You tell these stories and sometimes they sound comical. Are you deliberate about making this?

Yeah, I mean, highlife is basically people living a high life. So, no matter the situation, you find a way to put smiles on people’s faces, and at the same time tell real life stories. Do you understand?
So, my recording process, my writing process is always about putting a smile on people’s faces, but yes, reminding them about the realities of life. That’s basically what goes on when I’m writing.

So, what part of your career do you enjoy the most?
The most difficult part is making the music, and the part I enjoy most is performing it. Performing it is just the enjoyable part of it, because when you don’t make good music and you don’t promote it or to get to the level that you want, you can’t get to perform and enjoy it as you want, because people don’t even know how to sing a song.

But if you have a good song and you’re singing and people are singing it back to you, that’s when you will know you’ve done the job. So, even though it’s the part that I enjoy, that’s not the part that I focus on. What I focus on is getting the songs out there and, and putting together a good song that is interesting.

Speaking of performances, you are set to go on tour in a few weeks, how the plan going?
It’s in a bit. I’m supposed to be in the States and we’re working on an African tour as well, because we’ve been having a lot of requests for more African countries. I mean, since about three years now and I still haven’t been in those countries. So, I think this is the perfect time to tour. And once I’m done with the album, I will go on the tour.

Looking at the industry currently, if you could change something, what would it be currently?
The African music scene! I think this is because we’re in our perfect times as African musicians where we’re helping and supporting each other. So, to change something, I don’t think this is the time to change anything. The only thing I probably would like to change is the dominance of other people in other countries. That’s basically what I would love to change, which I think should be a natural effort. I mean, it’s not anyone’s fault that some music is being played in other nations and some other nations. But if I could change something, that is what I would try and change.

Who else among your contemporaries would you say you look forward to working with? 
I would love to work with Wizkid. I would love to work with Davido one more time. I would love to work with Diamond Platnumz. I would love to work with Nonso Amadi. I’ll like to work with Dave even though he’s not an Afrobeat artiste. These are people I would love to work with.

So, what is the vision for Kuami Eugene?
The vision is actually big; it is to tap into the worldwide audience and that’s what I’ve been working on, I think four years now, to get my music to every side of the world. So shout out to Ckay for taking this start for me. Love Nwantiti was a good look; my song with Rotimi has been very good as well. So, that has been the dream. That has been the vision art as well and that’s where we are working towards; to get the whole world to listen to the jams.

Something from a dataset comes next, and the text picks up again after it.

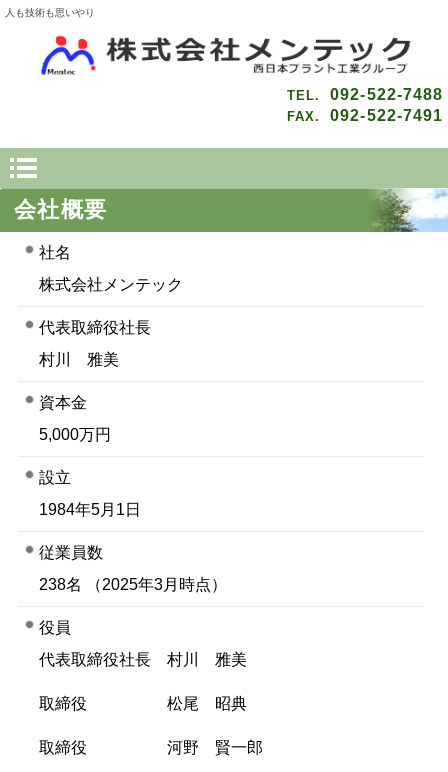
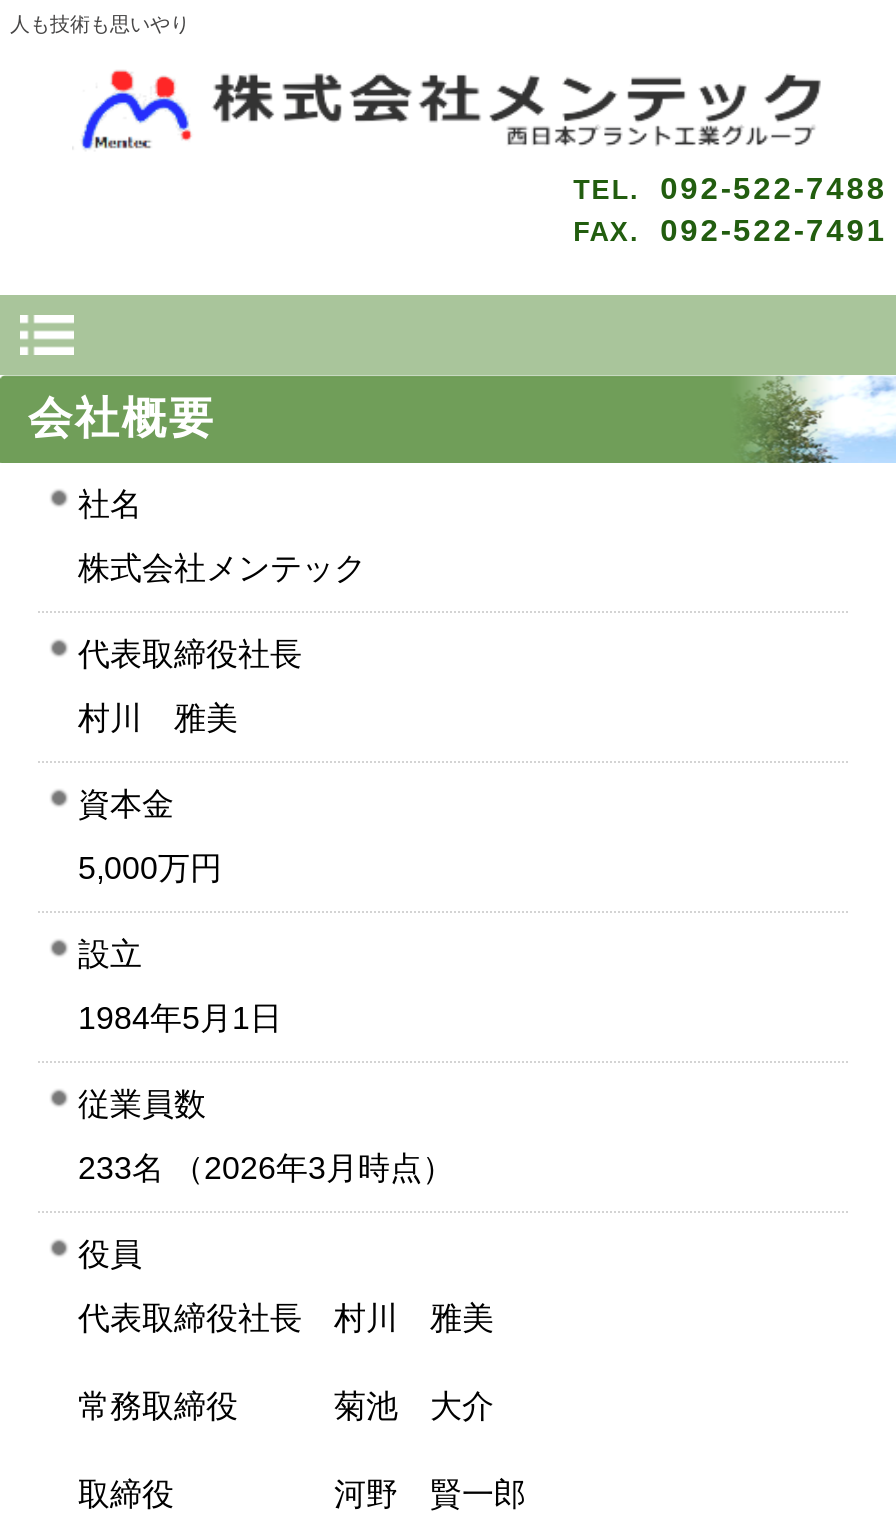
- 238名 （2025年3月時点）
+ 233名 （2026年3月時点）

- 取締役 松尾 昭典
+ 常務取締役 菊池 大介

Finally, if you could tell us three interesting facts about Kuami what would those be?
Oh ok. I don’t have a tattoo or needles. Trust me, I have a fear for putting needles in my body. It’s not about the toughness; I just don’t like it touching my body. Secondly, I’m a core Christian; I don’t play with God. Then, I think if I had the opportunity to become somebody that’s from the West or maybe an American or from Europe and I still have the opportunity to fully become an American or a European or something, I think I will still choose Africa; have that in mind.

Even though a lot of people want to go seek for greener pastures, I will without any doubt, choose to be an African one more time. Even if I have the opportunity, I will still choose to be an African. I think that’s one big opportunity and it’s a big flex for me. Yeah, I think these are the three things people don’t know about me.